A
história é anunciada como sendo a de um conflito íntimo vivido por um pequeno
funcionário, Francisco Sanctis, na Buenos Aires de 1977. Um conflito que se
inicia no entardecer de uma sexta feira do mês de novembro e que se prolongará
até as primeiras horas do sábado quando terá
à revelia do protagonista, a solução.
Entre
o início e fim dessa luta de “índole
moral”, transcorrem umas dez horas de indagações, respostas, deambulações pela
cidade e, interrompendo o longo monólogo de Francisco Sanctis, dois diálogos
exemplares.
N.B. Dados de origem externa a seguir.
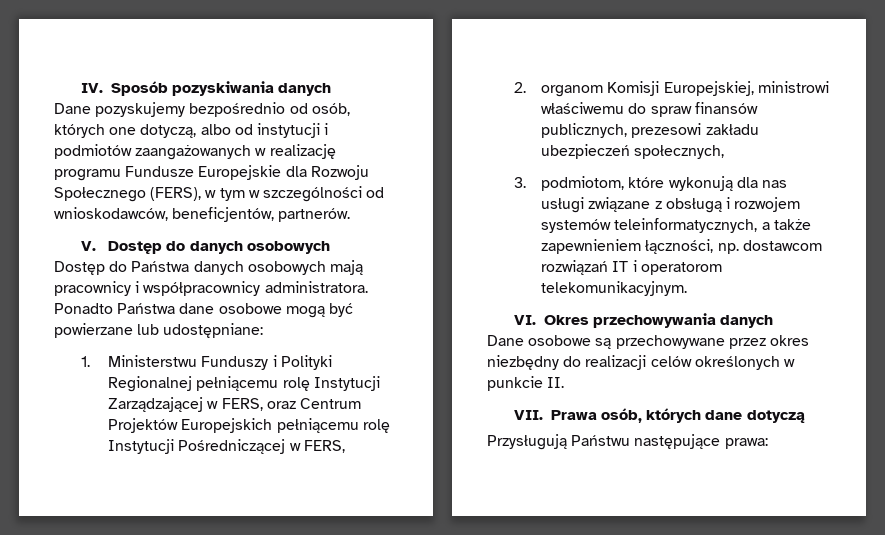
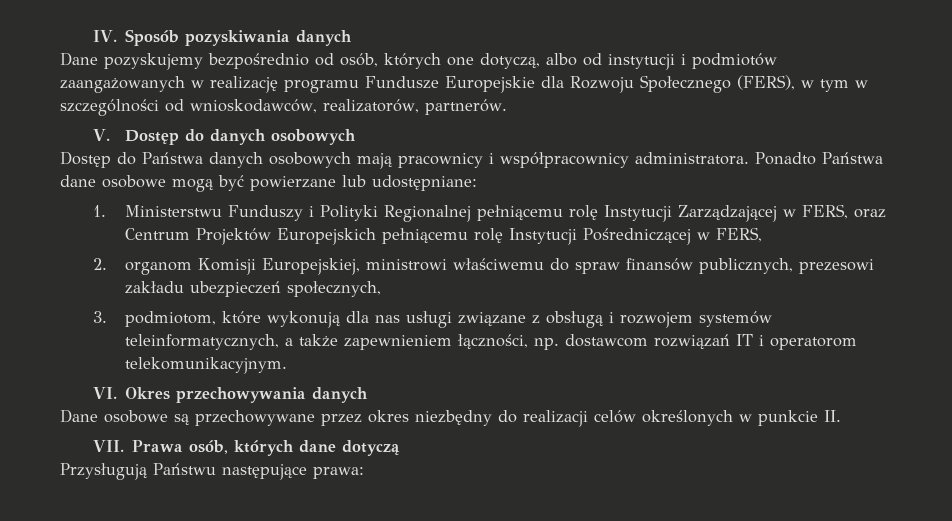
- Dane pozyskujemy bezpośrednio od osób, których one dotyczą, albo od instytucji i podmiotów zaangażowanych w realizację programu Fundusze Europejskie dla Rozwoju Społecznego (FERS), w tym w szczególności od wnioskodawców, beneficjentów, partnerów.
+ Dane pozyskujemy bezpośrednio od osób, których one dotyczą, albo od instytucji i podmiotów zaangażowanych w realizację programu Fundusze Europejskie dla Rozwoju Społecznego (FERS), w tym w szczególności od wnioskodawców, realizatorów, partnerów.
São conseqüências daquele que, na tardezinha do dia 14 de novembro,
tirou o pequeno funcionário de seus pequenos hábitos e de seu pequeno mundo
para lançá-lo, de súbito, na realidade
de uma situação político-social extremamente agressora quando lhe foi confiada uma tarefa precisa e urgente: prevenir duas pessoas que seriam presas, naquela noite, pela repressão.
Quando
se inicia a longa noite e as horas
passam e o prazo fatal se aproximava, os diálogos que Francisco Sanctis estabelece irão
emocioná-lo e, por fim, decidi-lo à ação.
Na
esperança de encontrar alguém para executar a difícil tarefa, acredita poder
contar com seu ex-vizinho Marcelo Perugia, um homem de aparência impecável, de
grosso anel de monograma no dedo. Antes
de se decidir a tocar no assunto, primeiro se defronta com aquele otimismo
próprio de quem, em dois anos, conseguiu se mudar de um pequeno apartamento
para uma bela casa de bairro rico e que
acredita que as coisas, na realidade, vão
muito melhor do que as pessoas supõem e que, num par de anos, o pais estará em
ordem. Nas frases seguintes do interlocutor, se depara com convicções que lhe
parecem medievais ao ouvi-lo pregar a necessidade de duzentas mil execuções
para que o país atinja um franco desenvolvimento.
Francisco
Sanctis se dá conta de sua própria ingenuidade ao perceber que nunca havia
pensado que há pessoas que se adaptam às mais estranhas circunstâncias. Nada as
impede de estar sempre em boa situação e sem o menor esforço confundem seus
ódios e amores com os ódios e amores daqueles que governam. Volta-se, então,
para quem, na clandestinidade, poderá ter ligações que facilitem a entrega do
recado; porém, mal iniciado o diálogo, fica bem claro que o jovem que está
diante dele é um perseguido trêmulo e inseguro que não dorme há três noites,
esperando que alguém lhe traga os novos
documentos para poder sair do país, tomando
um ônibus para o Brasil.
Francisco
Sanctis vê nele um daqueles duzentos mil que a repressão procura exterminar e
se dá conta, ao escutá-lo, que a cidade em que vive é um mundo desconhecido, dramático, sem
esperanças, terrível. Um mundo cuja existência mal suspeitava.
Na
imensa solidão em que se encontra, não mais discute consigo mesmo. Decide ir em
busca dos endereços citados e se embrenha na viagem urbana que irá varar a
noite. Na madrugada, dentro de um táxi,
irrompe a voz de Roberto Carlos falando num milhão de amigos. Exatamente quando
está agradecendo ao Senhor por um monte
de bobagens é que Francisco Sanctis se aproxima do local que procura,
momento final de sua peregrinação e de sua longa noite. O drama íntimo, por
fim, se resolvera.
Como
já o fizera em Dioses, hombrecitos e
policias ( 1977), em La larga noche
de Francisco Sanctis ( Bruguera,
1984), Humberto Costantini narra as atribulações de um homem comum que se
esforça para vencer o dia a dia, ignorando os terríveis momentos cruciais que são
a realidade do país.
Os
fados, porém,não permitem que um inocente viva em meio ao caos e armam ciladas.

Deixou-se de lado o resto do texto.